Why is the internal data of BitSet in java stored as long[] instead of int[] in Java?

Question

In java, the internal data of BitSet is stored as long[] instead of int[], I want to know why? Here is the code in jdk:

 /**
 * The internal field corresponding to the serialField "bits".
 */
 private long[] words;

If it's all about performance, I wonder why long[] storage will get better performance.

I want to know why not? What exactly would be better about storing it as an int[]? — user207421, Aug 20 '15 at 07:14
If I'd have to guess I'd say it's probably related with the fact that nowadays most people are on 64 bits machines / operating systems and thus operations over longs tend to be better supported / faster. I don't really buy Santi's argument. — devoured elysium, Aug 20 '15 at 07:16
@devouredelysium I think "most people are on 64 bits" is a very bold statement to make indeed. Do you have any evidence other than anecdotal to back this up? Given that Java is designed to run on myriad platforms (including many embedded systems) I really don't think that would be the reason behind the design decision. — daiscog, Aug 20 '15 at 08:08
@daiscog: yet they chose longs over ints. If you look at the source code of BitSet it is clearly stated that: "BitSets are packed into arrays of "words."". — devoured elysium, Aug 20 '15 at 09:07
@devouredelysium Sorry, I think you may have misunderstood me. I know they chose longs over ints, but I'm saying that I don't believe the reason you gave is why they did so. — daiscog, Aug 20 '15 at 09:44

score 12 · Answer 1 · edited Aug 20 '15 at 14:25

12

On 64-bit machines performing bitwise operations on single long value are significantly more performant than the same operations on two int values as 64-bit values are directly supported by hardware.

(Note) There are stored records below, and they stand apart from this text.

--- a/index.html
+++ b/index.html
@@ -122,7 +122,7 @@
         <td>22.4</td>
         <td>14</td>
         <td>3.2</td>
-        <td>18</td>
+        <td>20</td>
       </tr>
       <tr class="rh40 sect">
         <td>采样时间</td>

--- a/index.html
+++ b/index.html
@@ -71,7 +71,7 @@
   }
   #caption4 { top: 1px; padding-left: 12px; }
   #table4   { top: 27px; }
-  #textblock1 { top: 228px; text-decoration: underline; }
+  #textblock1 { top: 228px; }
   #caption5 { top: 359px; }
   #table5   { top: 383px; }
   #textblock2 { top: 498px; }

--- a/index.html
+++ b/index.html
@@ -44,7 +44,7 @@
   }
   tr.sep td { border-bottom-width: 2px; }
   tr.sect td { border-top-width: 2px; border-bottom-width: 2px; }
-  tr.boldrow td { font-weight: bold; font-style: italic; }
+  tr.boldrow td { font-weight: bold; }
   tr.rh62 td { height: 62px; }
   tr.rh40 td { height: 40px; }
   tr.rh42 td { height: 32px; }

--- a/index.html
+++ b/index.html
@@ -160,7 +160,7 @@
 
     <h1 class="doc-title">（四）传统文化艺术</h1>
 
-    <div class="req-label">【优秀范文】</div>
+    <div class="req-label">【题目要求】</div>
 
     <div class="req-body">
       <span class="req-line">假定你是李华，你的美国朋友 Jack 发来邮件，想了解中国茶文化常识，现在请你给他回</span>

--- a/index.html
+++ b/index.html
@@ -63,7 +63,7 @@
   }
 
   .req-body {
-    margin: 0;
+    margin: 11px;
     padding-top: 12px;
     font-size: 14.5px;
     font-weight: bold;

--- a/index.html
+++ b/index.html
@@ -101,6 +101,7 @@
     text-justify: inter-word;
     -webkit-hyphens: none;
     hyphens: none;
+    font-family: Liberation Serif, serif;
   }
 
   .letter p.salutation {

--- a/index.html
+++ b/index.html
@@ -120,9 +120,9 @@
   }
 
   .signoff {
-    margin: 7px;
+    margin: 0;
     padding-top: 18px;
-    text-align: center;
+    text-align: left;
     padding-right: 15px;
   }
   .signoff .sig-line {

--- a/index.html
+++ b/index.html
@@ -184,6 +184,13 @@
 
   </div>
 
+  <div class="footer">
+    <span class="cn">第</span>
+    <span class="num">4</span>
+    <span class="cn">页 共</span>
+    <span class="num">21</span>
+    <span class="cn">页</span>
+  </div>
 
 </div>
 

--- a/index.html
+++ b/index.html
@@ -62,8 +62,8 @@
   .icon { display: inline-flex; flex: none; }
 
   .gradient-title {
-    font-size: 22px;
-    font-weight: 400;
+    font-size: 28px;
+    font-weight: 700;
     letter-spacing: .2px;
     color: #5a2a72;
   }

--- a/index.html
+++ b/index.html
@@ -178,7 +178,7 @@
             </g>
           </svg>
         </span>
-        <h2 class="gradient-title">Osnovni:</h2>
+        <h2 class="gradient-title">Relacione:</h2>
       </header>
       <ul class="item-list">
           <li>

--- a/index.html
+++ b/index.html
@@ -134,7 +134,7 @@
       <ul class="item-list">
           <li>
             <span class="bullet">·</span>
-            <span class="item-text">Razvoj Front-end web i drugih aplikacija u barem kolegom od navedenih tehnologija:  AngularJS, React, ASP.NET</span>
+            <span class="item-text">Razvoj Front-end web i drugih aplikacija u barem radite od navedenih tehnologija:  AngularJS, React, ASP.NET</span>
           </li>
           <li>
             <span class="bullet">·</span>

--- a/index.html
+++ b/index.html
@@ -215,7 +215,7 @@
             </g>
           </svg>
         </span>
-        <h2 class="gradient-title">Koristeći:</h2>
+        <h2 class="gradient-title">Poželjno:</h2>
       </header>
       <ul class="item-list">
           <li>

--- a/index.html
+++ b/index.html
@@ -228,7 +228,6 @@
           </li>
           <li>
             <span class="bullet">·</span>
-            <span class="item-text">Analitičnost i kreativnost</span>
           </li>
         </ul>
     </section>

On 32-bit machines the difference is probably not very significant.

edited Aug 20 '15 at 14:25

Willi Mentzel

27,862
20
113
121

answered Aug 20 '15 at 07:22

Tagir Valeev

97,161
19
222
334

On 32-bit machines, would the performance be better with int[] or long[]? – displayName Aug 20 '15 at 13:43
@displayName, you can write your own int[]-based `BitSet` and test it by yourself :-) See also @Holger answer. – Tagir Valeev Aug 20 '15 at 14:13
@displayName I would say int[] cause it's native :D but Tagir is right... we should implement and see – Willi Mentzel Aug 20 '15 at 14:26
@TagirValeev: Your response to my comment is best. :) I asked still because I thought you might know it already. I have been working with C# for past ~2 years. Starting eclipse on my laptop with require a lot of 'warming up'. :D – displayName Aug 20 '15 at 14:47
@displayName: keep in mind that even 32Bit CPUs may have a 64Bit memory bus as well as a few appropriate 64Bit operations. It’s not about general arithmetic but just certain bit manipulations. Further, the JVM may have knowledge about the standard `BitSet` class and replace certain operations if the aren’t “native enough”. The bigger obstacle is to find an appropriate test machine with a *true* 32 Bit architecture… – Holger Aug 20 '15 at 18:42

score 12 · Accepted Answer · answered Aug 20 '15 at 10:23

When querying or manipulating a single bit, there is no significant difference. You have to calculate the word index and read that word and, in case of an update, manipulate one bit of that word and write it back. That’s all the same for int[] and long[].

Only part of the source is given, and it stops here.